Professor Gabriele Sganga is the director of the Emergency Surgery and Trauma department of the Agostino Gemelli University Polyclinic Hospital in Rome which was the best hospital in Italy for the third consecutive year and the only Italian hospital in the world top 40, according to the ranking drawn up by the American magazine Newsweek in collaboration with Statista Inc.
He is a specialist in General Surgery and Thoracic Surgery, deals with infections and sepsis in surgery and is a Confirmed Associate Professor of Surgery, Institute of Clinical Surgery, Division of General Surgery and Organ Transplantation. He is among the few surgeons in the world who are experts in sepsis in surgery, because infections and sepsis are dealt with by infectious disease specialists or intensivists but surgeons are few. He has, among other things, a notable number of publications to his credit and has given over 670 invited talks all over the world including China, Japan and Russia.

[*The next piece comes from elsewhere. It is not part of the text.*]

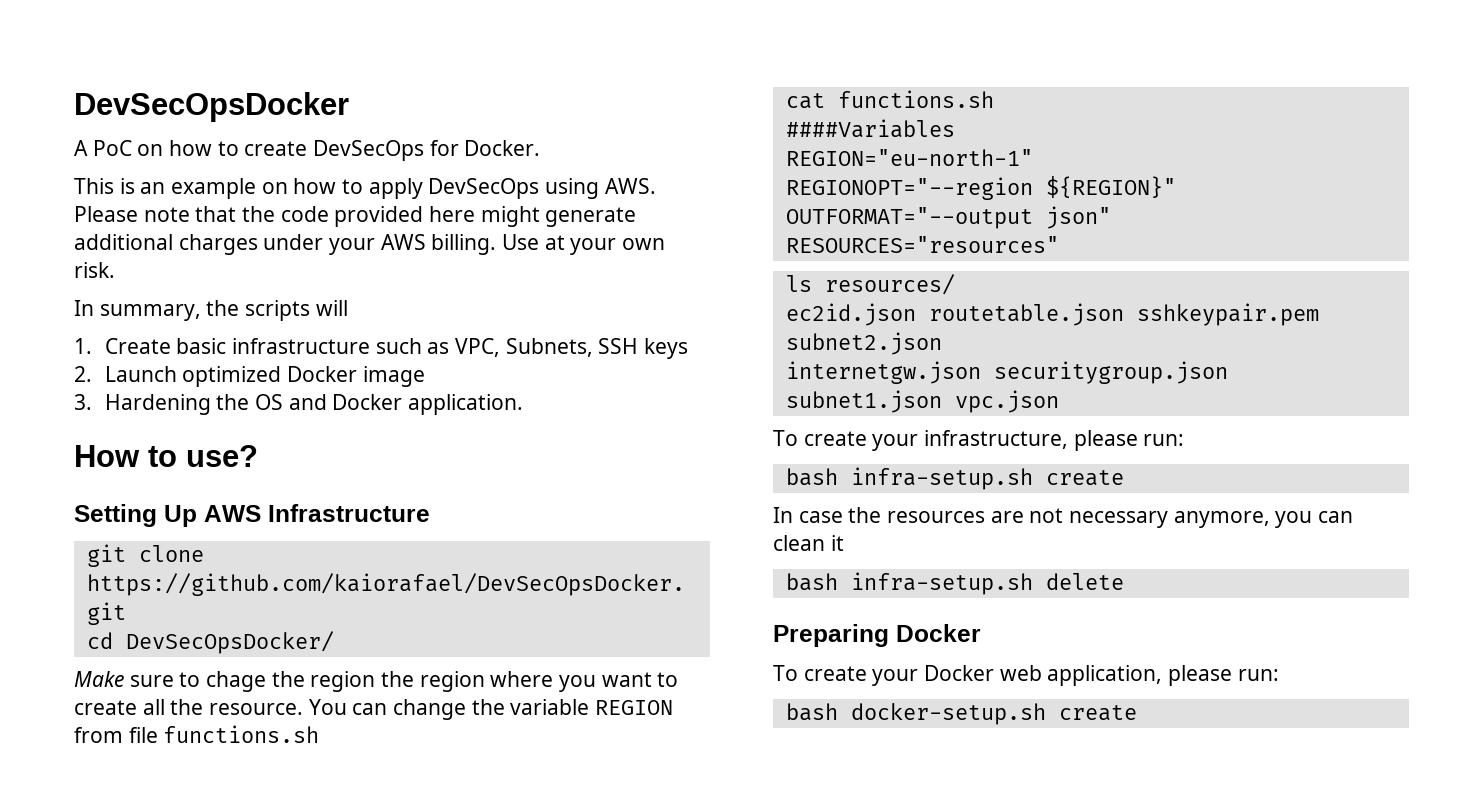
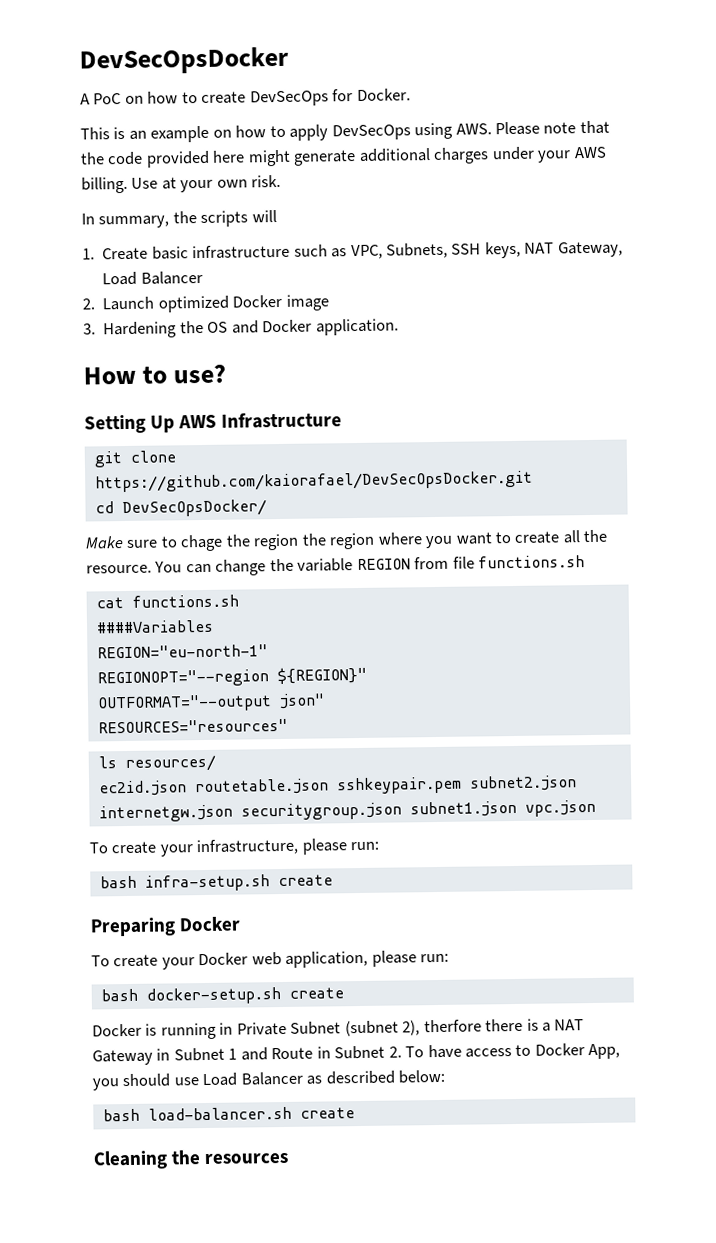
[644,338,689,359] keys -> [484,241,623,259] [102,270,203,286] keys, NAT Gateway, Load Balancer
[773,507,1354,528] [773,535,844,551] [785,572,1124,595] // In case the resources are not necessary anymore, you can clean it // bash infra-setup.sh delete -> (333, 880) none
(1137, 713) none -> [92,1018,585,1040] [92,1043,621,1066] [92,1069,446,1091] [102,1106,355,1122] [93,1150,289,1170] // Docker is running in Private Subnet (subnet 2), therfore there is a NAT Gateway in Subnet 1 and Route in Subnet 2. To have access to Docker App, you should use Load Balancer as described below: // bash load-balancer.sh create // Cleaning the resources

Professor, would you like to briefly tell me about your professional path and how you developed your passion first for medicine and then surgery?

I started my studies without wanting to go to school so, to go to first grade, my mother bought me a ball, gave it to my teacher and told him "if the boy comes to school, after a month gives him this ball." I went to school just to chase that ball and discovered that I loved studying, in fact, I was always the one at the front desk. I was the top of the class who passed the homework to the others but, I lived in a poor village, with many people who needed education, therefore, it was not difficult to be the top of the class. I went to primary school and middle school in Nicotera Marina and then we moved to Tropea which is the city that adopted me, because I spent my adolescence in Tropea, I went to middle school for two years, high school, I I met friends, schoolmates, I started socializing, and I met the woman who would later become my wife. I attended the Pasquale Galluppi classical high school, in Tropea, with a great principal who was Don Pantano. My mother was very ill, in fact, a few months before my high school graduation she unfortunately passed away. Immediately after graduation, Don Pantano, knowing that due to my mother's illness I had acquired a certain vocation, not so much for medicine but for medical practice, almost charitable, told my father that in Rome there was the Catholic university.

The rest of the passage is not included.